La sua difesa è stata un toccante viaggio nel suo vissuto, che ha rivelato le ragioni profonde della sua compostezza in pista.
Martina vs. il personaggio: la verità dietro la rigidità
“Sono donna di spettacolo, ma sabato sera su quella pista non è scesa un personaggio, è scesa Martina“, ha dichiarato Colombari, mettendo subito in chiaro la differenza tra la sua immagine pubblica e la persona che si è messa in gioco nel talent di ballo.
Le critiche sulla sua presunta rigidità, infatti, hanno toccato un nervo scoperto, legato a decenni di vita sotto i riflettori e un percorso personale segnato da grandi responsabilità. L’attrice ha spiegato che la sua apparente corazza è stata una necessità per affrontare le sfide della vita.
“La vita mi ha portata a strutturarmi tanto“, ha confessato con emozione. Non si tratta solo della vittoria giovanissima a Miss Italia, ma “tutto quello che poi è arrivato con la famiglia e con mio figlio.”
L’immagine che il pubblico ha di lei, insieme a suo marito, l’ex calciatore Alessandro Costacurta, è quella di una coppia vincente e glamour. Ma Martina smonta questo “piedistallo”: “Ci vedono come personaggi su un piedistallo, irraggiungibili, che viviamo una vita fatta solo di lustrini.
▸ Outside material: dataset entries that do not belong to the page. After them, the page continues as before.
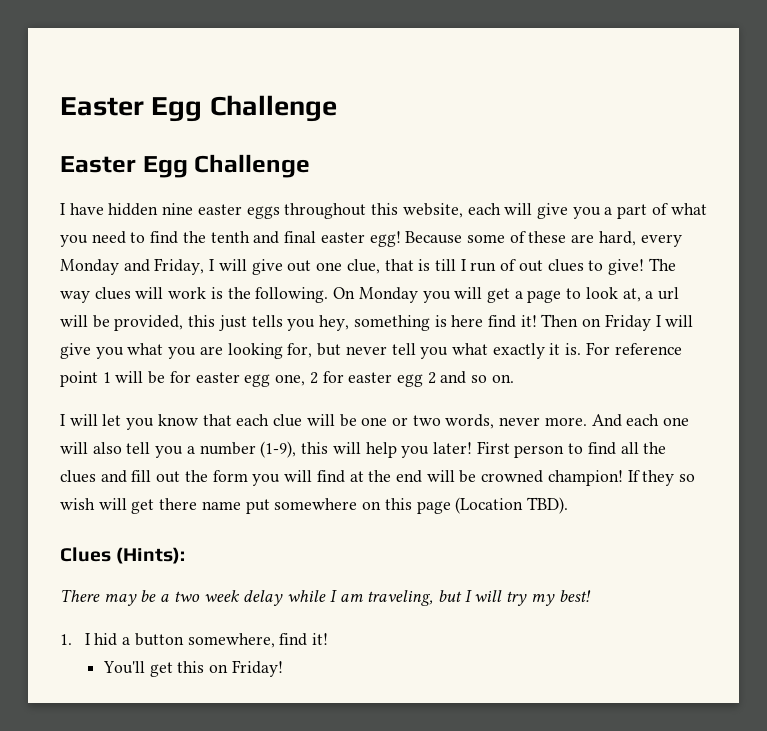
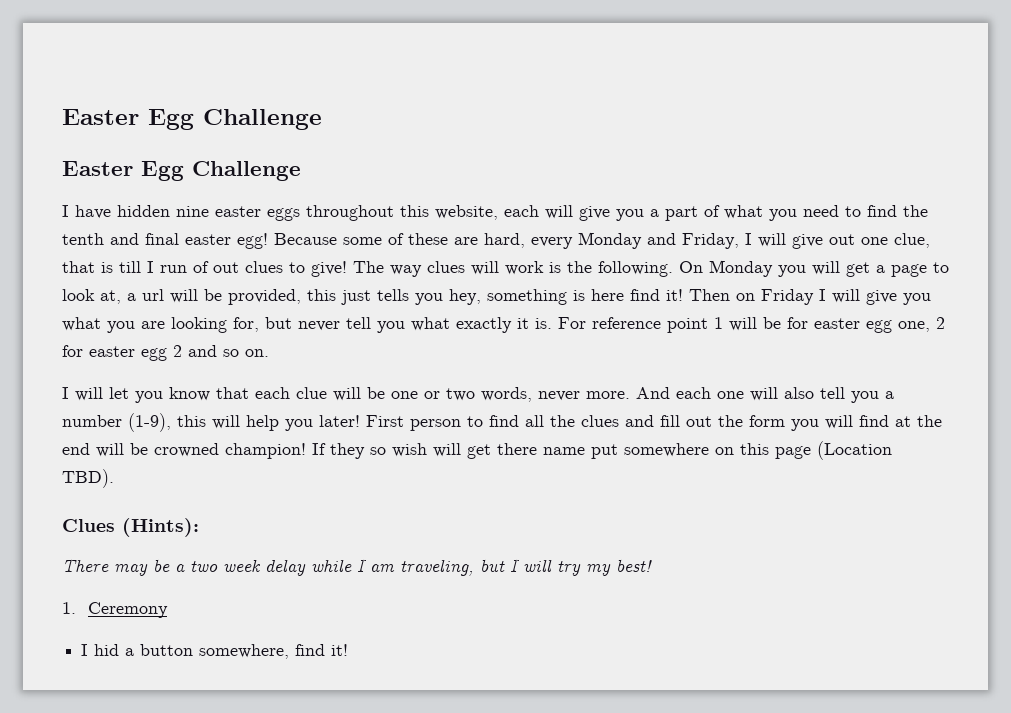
- 1. I hid a button somewhere, find it!
+ 1. Ceremony
+ I hid a button somewhere, find it!
- You'll get this on Friday!

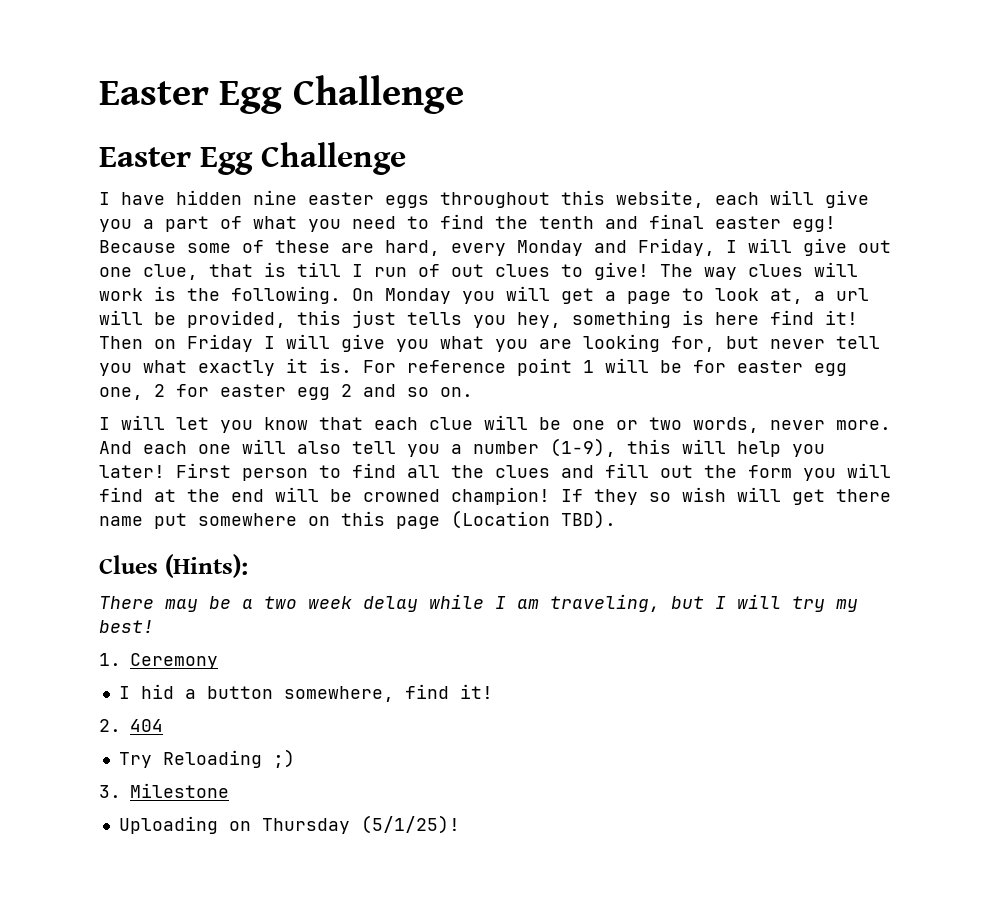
+ 2. 404
+ Try Reloading ;)
+ 3. Milestone
+ Uploading on Thursday (5/1/25)!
Non è questo”, ha sottolineato.

Il peso della “vita perfetta” e la richiesta di vulnerabilità
Il racconto si è fatto particolarmente intimo quando Martina ha rivelato il peso delle sue esperienze. “Se non fossi stata così corazzata, non so se sarei riuscita a reggere tutto quello che è successo”, ha aggiunto, con le lacrime agli occhi, alludendo alle sue “vicissitudini” personali.
Questa “corazza” non è un muro contro le emozioni, ma uno scudo che le ha permesso di superare le difficoltà.
Il paradosso della sua situazione è proprio questo: sentirsi costretta a mantenere una forza quasi inattaccabile, tanto da sentire che le sia preclusa la libertà di mostrarsi fragile. La conclusione del suo sfogo è stata un grido di onestà: “Non mi è concesso essere leggera e vulnerabile.”
Riscoprire la Sensualità: Ballando come Terapia
Un altro punto toccato da Martina è stata la difficoltà di esprimere la sensualità in un contesto così personale, lontano dai ruoli o dai servizi fotografici. “Il sentirmi sensuale, l’utilizzare il corpo come Martina, e non prestarlo ad un personaggio, è differente.”
Questo aspetto, unito alla difficoltà di lasciarsi andare emotivamente, rende l’esperienza a Ballando con le Stelle una vera e propria sfida, che va oltre la semplice gara di ballo.
Come suggerito nel salotto di Caterina Balivo, lo show potrebbe rivelarsi un percorso terapeutico, un’opportunità per Martina di smantellare gradualmente la sua armatura e mostrare al pubblico la sua fragilità più autentica.
La pista di Ballando si trasforma così in un palcoscenico per la verità, dove l’ex Miss Italia spera di riuscire, settimana dopo settimana, a far emergere la “Martina” più vera e a reclamare il suo diritto a essere, finalmente, vulnerabile e leggera.
Il pubblico non vede l’ora di assistere a questa trasformazione.